Photanima is an experimental finetune of Anima Base v1.0 to see whether it is a viable architecture for photography. Spoiler alert: it totally is.
Turbo LoRA baked in.
Trained on ~1500 images for 27,500 steps. This is my dataset with around 100 new images and some caption cleanup. Training took approximately 24 hours on a Geforce 3090.
Pros:
Extremely fast.
Extremely good prompt adherence.
Anatomy is pretty stable. If it screws something up, changing your steps by +1/-1 usually fixes it.
Supports up to nearly 2MP with little-to-no distortions.
At first, I noticed that Photanima's style was inconsistent - it had a tendency to regress toward a cartoony/CGI look as my prompts became more complex.

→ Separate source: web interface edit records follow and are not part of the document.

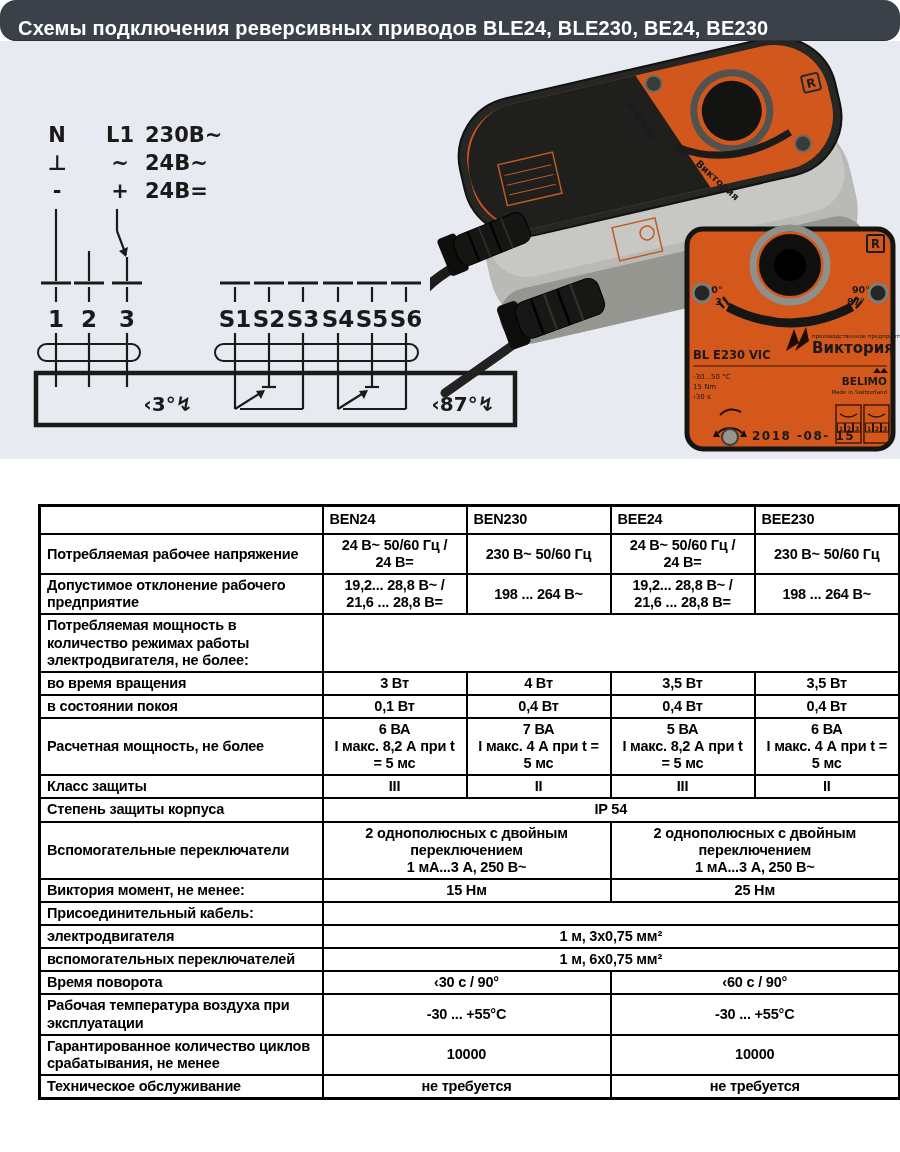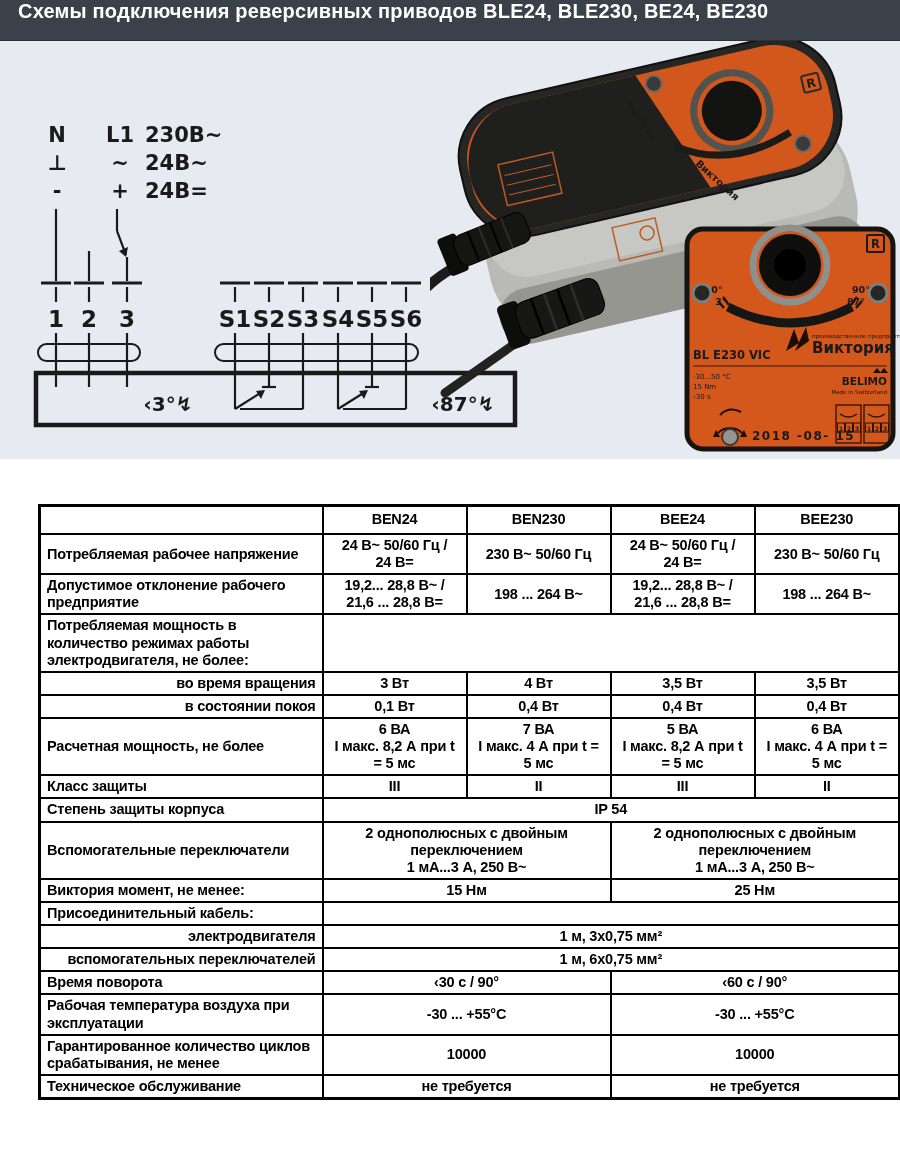"Схемы подключения реверсивных приводов" .hdr { align-items: flex-start -> flex-end; border-radius: none -> 16px }
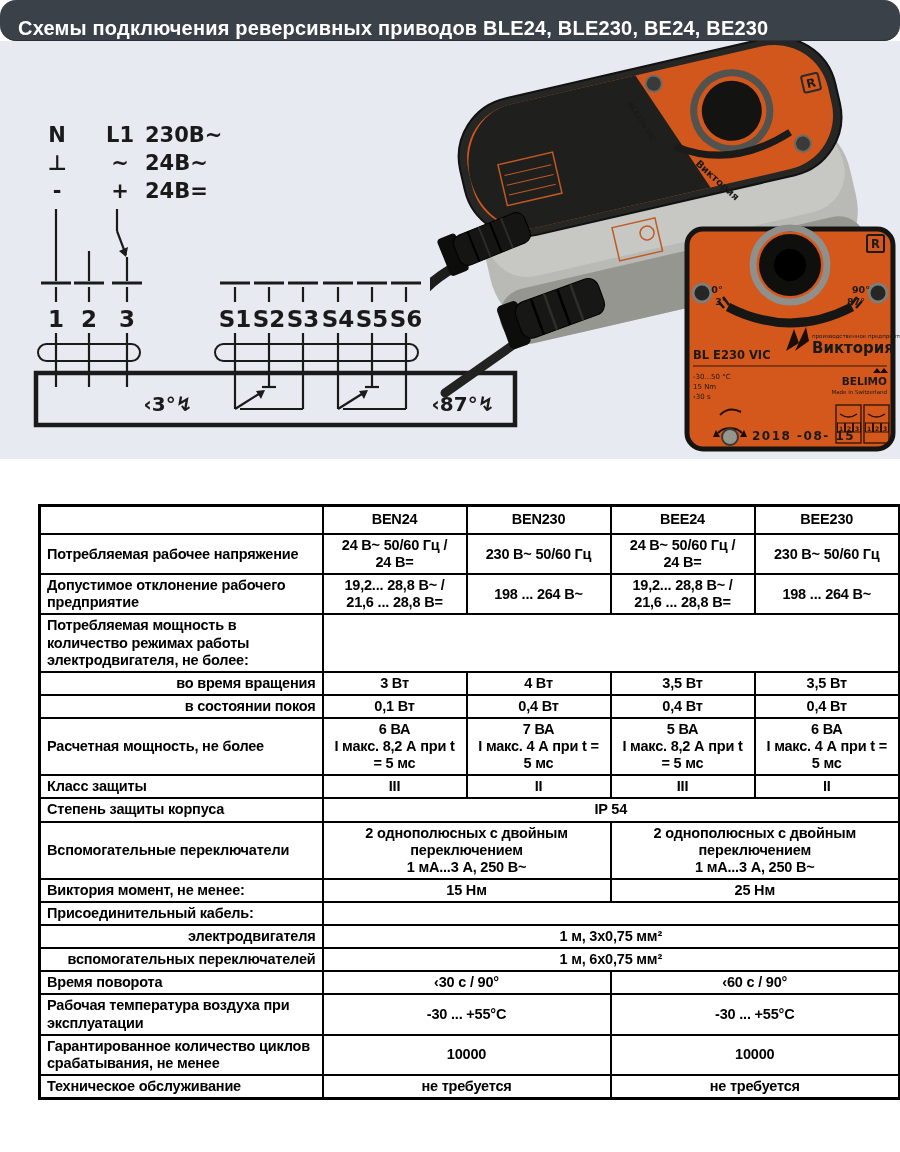"BEN24" th.col-h,th.corner { text-align: center -> left }
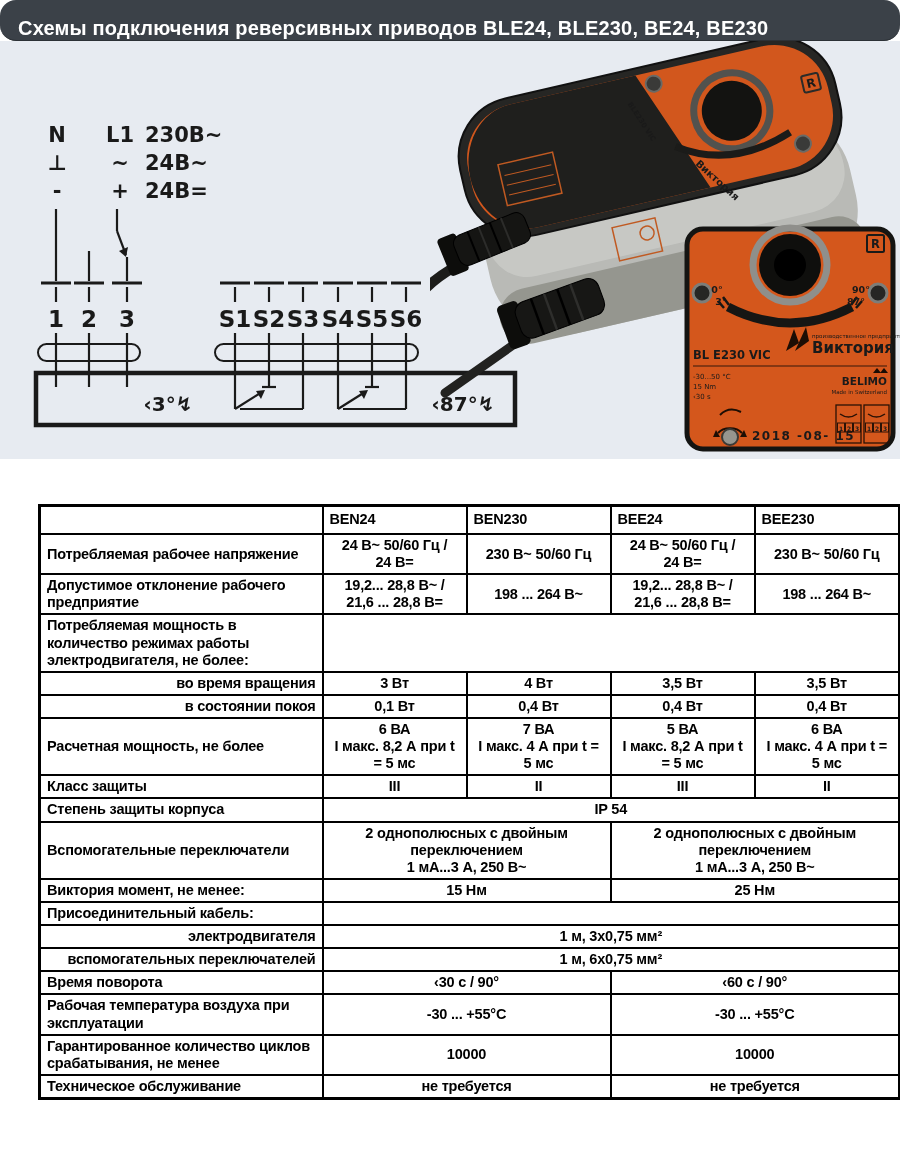"во время вращения" th.lbl.right { text-align: right -> left }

I was able to mostly overcome this by splitting Photanima into constituent content and style blocks, then boosting the style strength to around ~4.2 in ComfyUI.
Style is pretty consistent now, but there are some notable drawbacks.
Cons:
There are significant biases from my limited dataset. For example, you have to push your prompts pretty hard to steer the model away from its default facial features/racial biases. Yes, I have a type. I suspect this won't be a big issue for LoRA training.
It struggles with certain artistic terms like silhouette.
Microdetail quality is somewhere between SDXL and ZIT. Honestly, it's really good for a 2B model. Two-step upscaling with Anima doesn't help much, but I'm sure the results would be amazing if you sent a Photanima image to a different model for refinement. Or if that's too much work: just add a little film grain. It does wonders and requires no extra VRAM.
Model is a little too horny for its own good.
🛠️ Recommended Settings
8-10 steps with v1.1 Turbo, or ~12 steps with v1.0 Turbo.
Euler or er_sde sampler. Euler is a safe pick, but er_sde might produce better details.
Simple or Beta scheduler.
CFG 1.
Preferred resolution: 832x1216 or 1040x1520.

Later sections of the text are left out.